Niemand beneidet sie um ihre Arbeit, aber alle bewundern ihren Mut.
Der Fischfang ist nicht irgendein Erwerbszweck, sondern fester Bestandteil portugiesischer Kultur.
Die Gondeln mit den hohen, buntbemalten Bugen sind
"barcos moliceiros",
zum Sammeln von Seetang.
Die Fischer holen diesen bewährten Naturdünger mit langen Harken
aus der Tiefe.
Die Fischer sorgen für fangfrischen Fisch für die unzähligen Strandbuden, portugiesischen Kneipen und kleinen Fischlokale.
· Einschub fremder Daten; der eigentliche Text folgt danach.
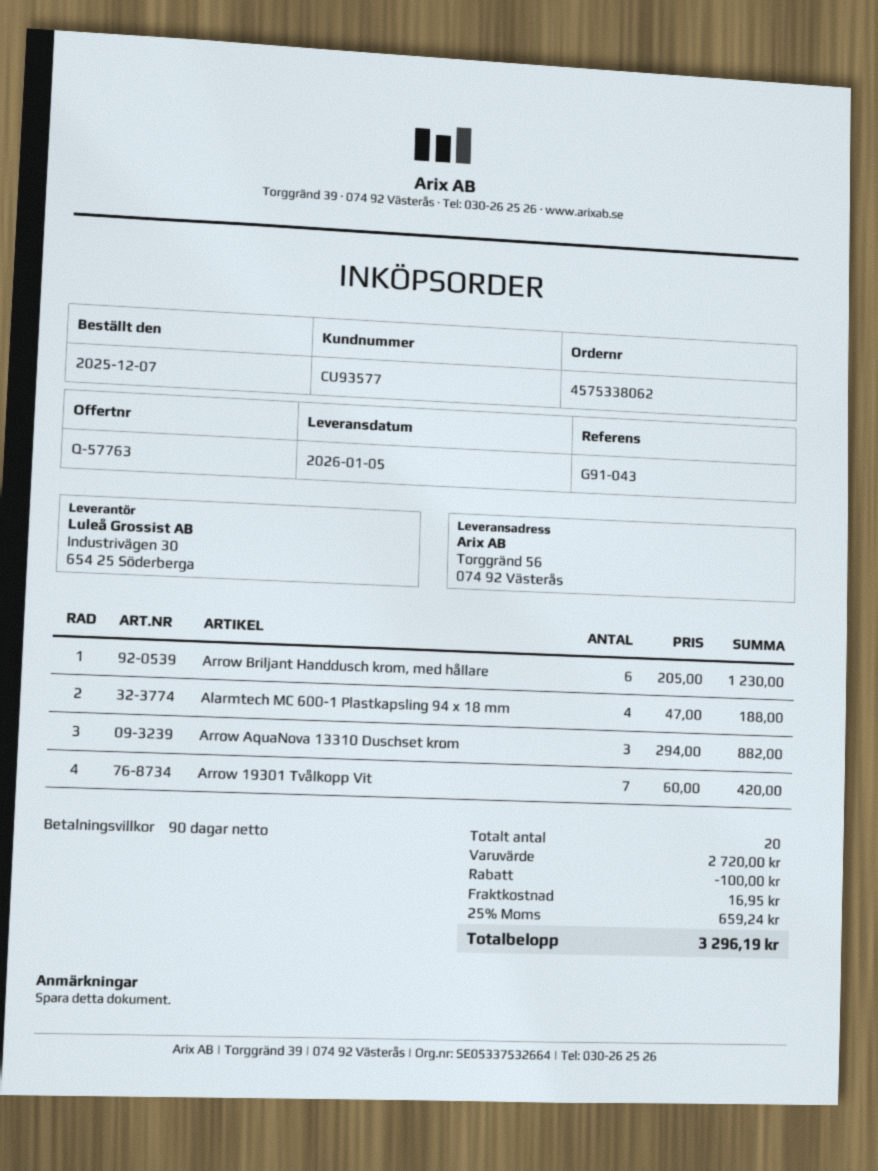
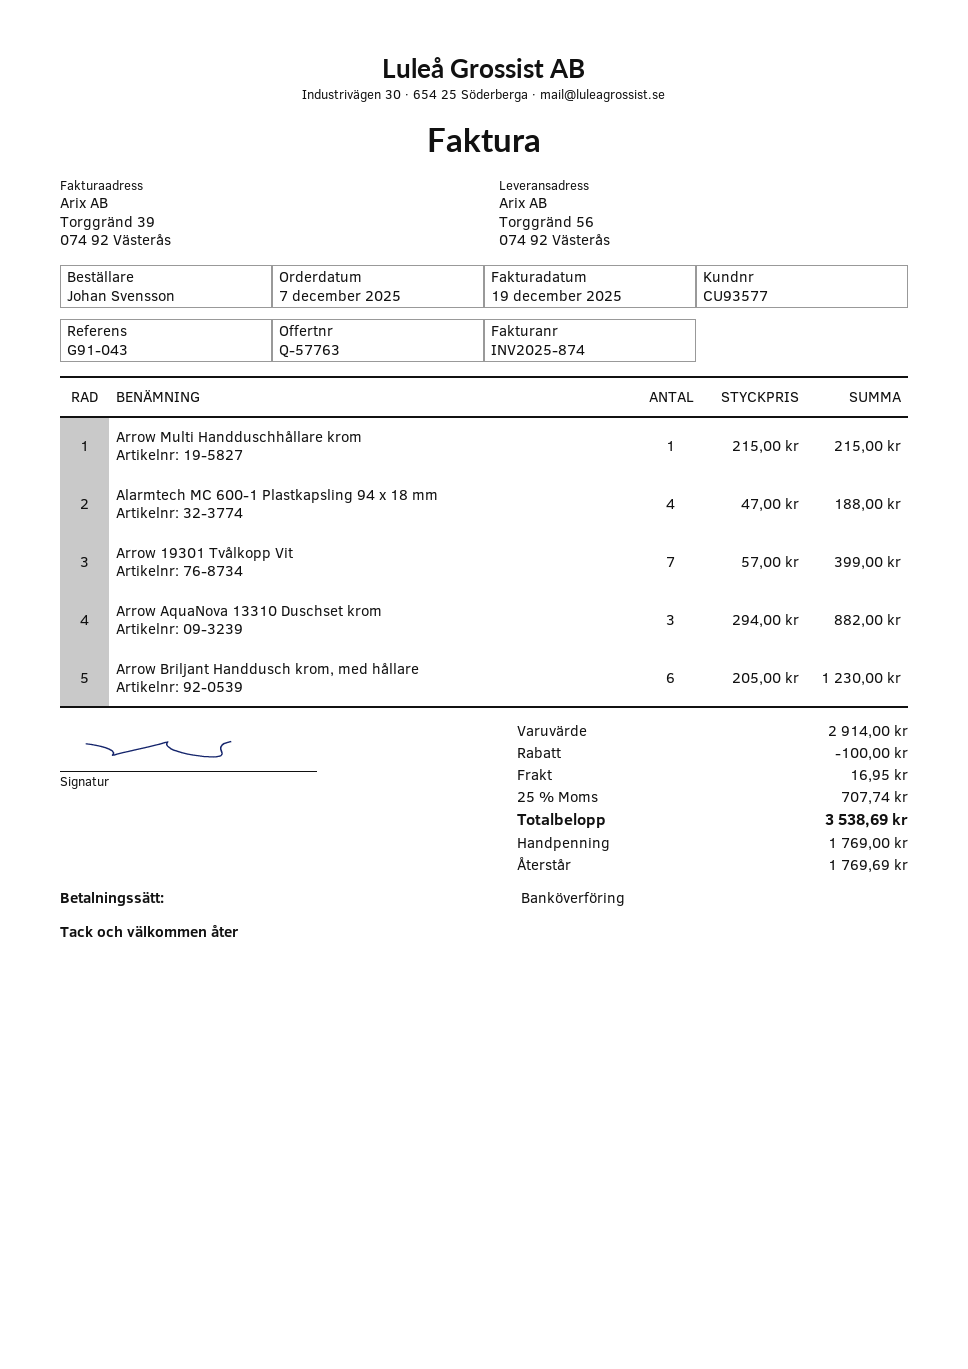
Arrow 19301 Tvålkopp Vit: 7 x 60.00 = 420.00 -> 7 x 57.00 = 399.00
Arrow Multi Handduschhållare krom: none -> 1 x 215.00 = 215.00
subtotal: 2720.00 -> 2914.00
tax: 25% = 659.24 -> 25% = 707.74
total: 3296.19 -> 3538.69

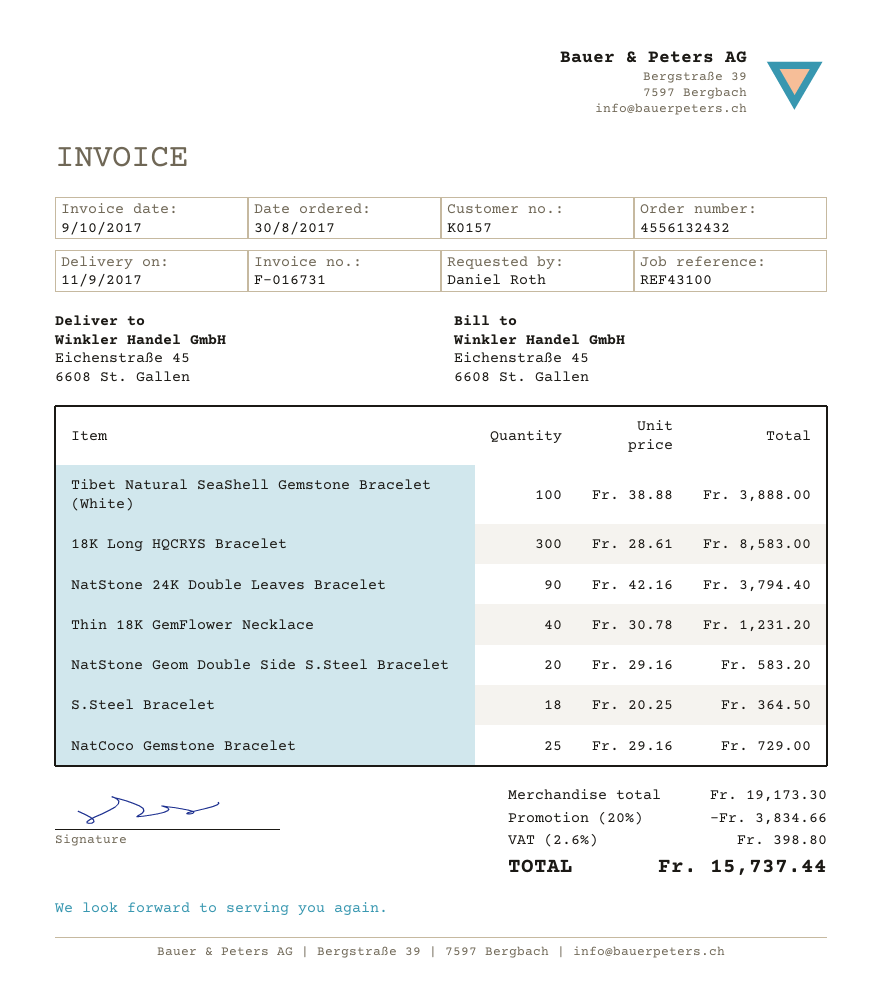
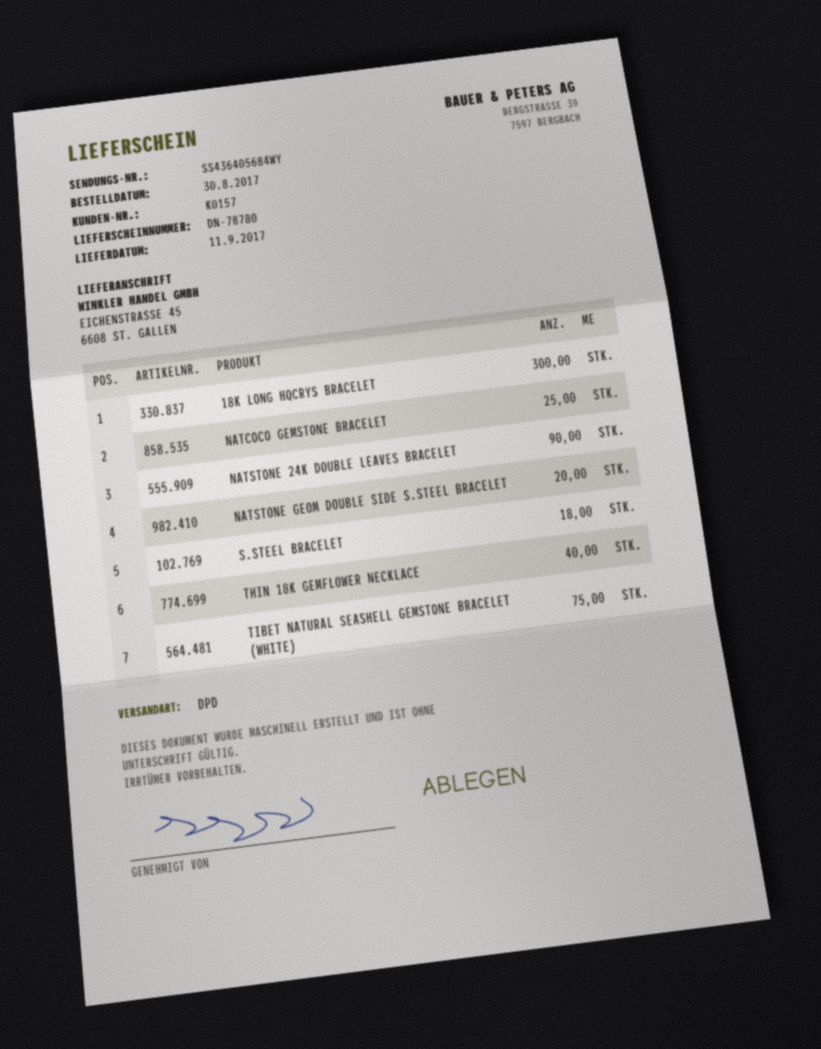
Tibet Natural SeaShell Gemstone Bracelet (White): 100 -> 75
Hier bekommt man Seebarben, Schwertfisch und Kabeljau , Seebarsch und Seeteufel, sowie allerlei Meeresgetier wie gefüllte Tintenfische, Muscheln, Krabben und Krebse.
Besonders empfehlenswert - die Sardinenbratereien an jedem grösserem Hafen.
Bis heute bemalt man die Boote am Bug mit den "Augen des Odysseus", die nach Fisch spähen und vor bösen Geistern schützen sollen.